We show that the capital stock sequence \(\{K_t^\prime \}\) (described below) is feasible from \(k_0\) and dominates \(\{K_t\}\) as it provides higher aggregate consumption in period \(1\) and same aggregate consumption in all the remaining periods. We take \(\varepsilon =\frac{1}{175}\). The dominating capital stock sequence is:

$$\begin{aligned} K^\prime _t= {\left\{ \begin{array}{ll} &{}\frac{174}{175},\;\text {for}\; t=0,\\ &{}42-\left( \frac{175}{432}\right) ^n\cdot \left( \varepsilon \right) >41,\; \text {for}\; t=3n+1,\\ &{}\frac{40}{39}-\left( \frac{175}{432}\right) ^n\cdot \left( \frac{\varepsilon }{36}\right) >1,\; \text {for}\; t=3n+2,\\ &{}\frac{174}{175}-\left( \frac{175}{432}\right) ^n\cdot \left( \frac{\varepsilon }{432}\right) >\mu =\frac{1}{350^2},\; \text {for}\; t=3n+3, \end{array}\right. } \end{aligned}$$

(104)

where \(n=0,1,\ldots \). Using the capital stock sequence given in (104), we can compute the aggregate output sequence as:

$$\begin{aligned} y^{\prime }_{t+1}=f(K^\prime _{t})= {\left\{ \begin{array}{ll} &{}c+174,\;\text {for}\; t=0,\\ &{}c+ 178 +\frac{13}{36}- \left( \frac{175}{432}\right) ^n\cdot \left( \frac{\varepsilon }{36}\right) ,\; \text {for}\; t=3n+1,\\ &{}c+ 175+\frac{1}{13\cdot 36}-\left( \frac{175}{432}\right) ^n\cdot \left( \frac{\varepsilon }{432}\right) ,\; \text {for}\; t=3n+2,\\ &{}c+174-\left( \frac{175}{432}\right) ^{n+1}\cdot \left( \varepsilon \right) ,\; \text {for}\; t=3n+3, \end{array}\right. } \end{aligned}$$

(105)

where \(n=0,1,\ldots \).
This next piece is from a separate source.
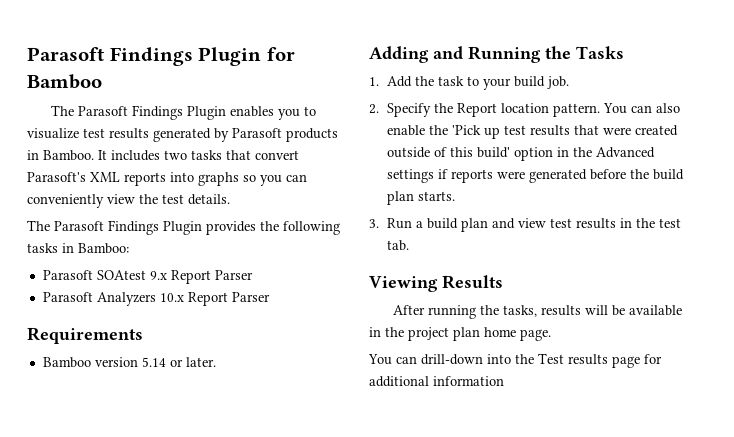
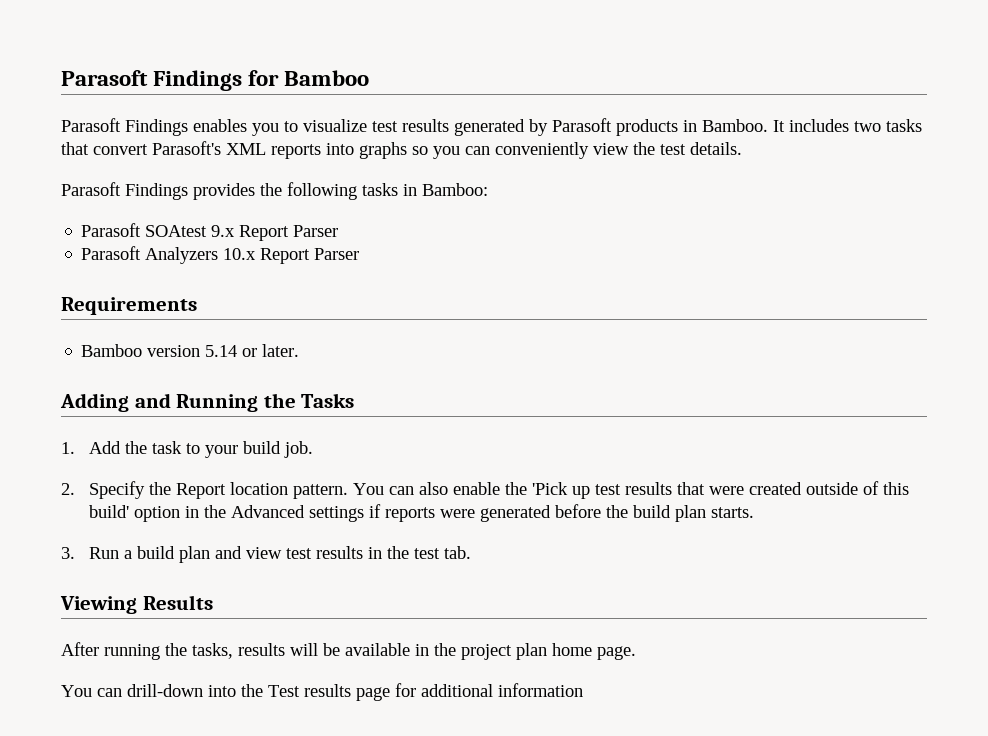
[27,47,262,66] Parasoft Findings Plugin -> [61,70,243,91] Parasoft Findings
[50,105,226,120] The Parasoft Findings Plugin -> [61,118,188,136] Parasoft Findings
[27,220,202,235] The Parasoft Findings Plugin -> [61,182,188,200] Parasoft Findings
The corresponding aggregate consumption sequence is obtained from (104) and (105) as:

$$\begin{aligned}&C^{\prime }_{t+1} = y^{\prime }_{t+1}- K^{\prime }_{t+1}\nonumber \\&\quad =f(K^\prime _{t})-K^{\prime }_{t+1}= {\left\{ \begin{array}{ll} &{}c+132+\varepsilon ,\;\text {for}\; t=0,\\ &{}c+ 177 +\frac{13}{36}- \frac{1}{39},\; \text {for}\; t=3n+1,\\ &{}c+ 174+\frac{1}{13\cdot 36}+\frac{1}{175},\; \text {for}\; t=3n+2,\\ &{}c+132,\; \text {for}\; t=3n+3, \end{array}\right. } \end{aligned}$$

(106)

where \(n=0,1,\ldots \). The sequences described above have been constructed as under:

1. (a)

   Take \(C_1^{\prime }=C_1+\varepsilon \) and \(C_t^{\prime }=C_t\) \(\forall t>1\). Then \(K_1^{\prime }=K_1-\varepsilon =42-\frac{1}{175}>41\) and therefore \(f(K_1^{\prime })=f(K_1)-\frac{\varepsilon }{36}=C_2+K_2- \left( \frac{\varepsilon }{36}\right) \).

2. (b)

   \(K_2^{\prime }=K_2-\left( \frac{\varepsilon }{36}\right) =\frac{40}{39}- \frac{1}{175}\cdot \frac{1}{36}=1+\frac{1}{39}- \frac{1}{175}\cdot \frac{1}{36}>1\). Also \(f(K_2^{\prime })=f(K_2)-\left( \frac{\varepsilon }{36}\right) \cdot \frac{3}{36}=f(K_2)-\left( \frac{\varepsilon }{432}\right) = C_3+K_3-\left( \frac{\varepsilon }{432}\right) \).

3. (c)

   \(K_3^{\prime }=K_3-\left( \frac{\varepsilon }{432}\right) =k_0-\left( \frac{\varepsilon }{432}\right) =\frac{174}{175}- \frac{1}{175}\cdot \frac{1}{432}>\mu \). Further, \(f(K_3^{\prime })=f(K_3)-\left( \frac{\varepsilon }{432}\right) \cdot 175=f(k_0)-\left( \frac{175}{432}\right) \cdot \varepsilon =C_4+K_4-\left( \frac{175}{432}\right) \cdot \varepsilon =C_1+K_1-\left( \frac{175}{432}\right) \cdot \varepsilon >f(k_0)-\varepsilon \).

4. (d)

   \(K_4^{\prime }=K_1-\left( \frac{175}{432}\right) \cdot \varepsilon >K_1-\varepsilon =K_1^\prime >41\). Then \(f(K_4^{\prime })=f(K_1)-\frac{\left( \frac{175}{432}\right) \cdot \varepsilon }{36}=C_5+K_5-\left( \frac{175}{432}\right) \cdot \left( \frac{\varepsilon }{36}\right) \).

5. (e)

   \(K_5^{\prime }=K_5-\left( \frac{175}{432}\right) \cdot \frac{\varepsilon }{36}>K_2-\frac{\varepsilon }{36}=K_2^\prime >1\). Then \(f(K_5^{\prime })=f(K_5)-\left( \frac{175}{432}\right) \cdot \left( \frac{\varepsilon }{36}\right) \cdot \frac{3}{36}=C_6+K_6-\left( \frac{175}{432}\right) \cdot \left( \frac{\varepsilon }{432}\right) \).

6. (f)

   \(K_6^{\prime }=K_6-\left( \frac{175}{432}\right) \cdot \left( \frac{\varepsilon }{432}\right) =K_3-\left( \frac{175}{432}\right) \cdot \left( \frac{\varepsilon }{432}\right) > K_3-\frac{\varepsilon }{432}=K_3^\prime \).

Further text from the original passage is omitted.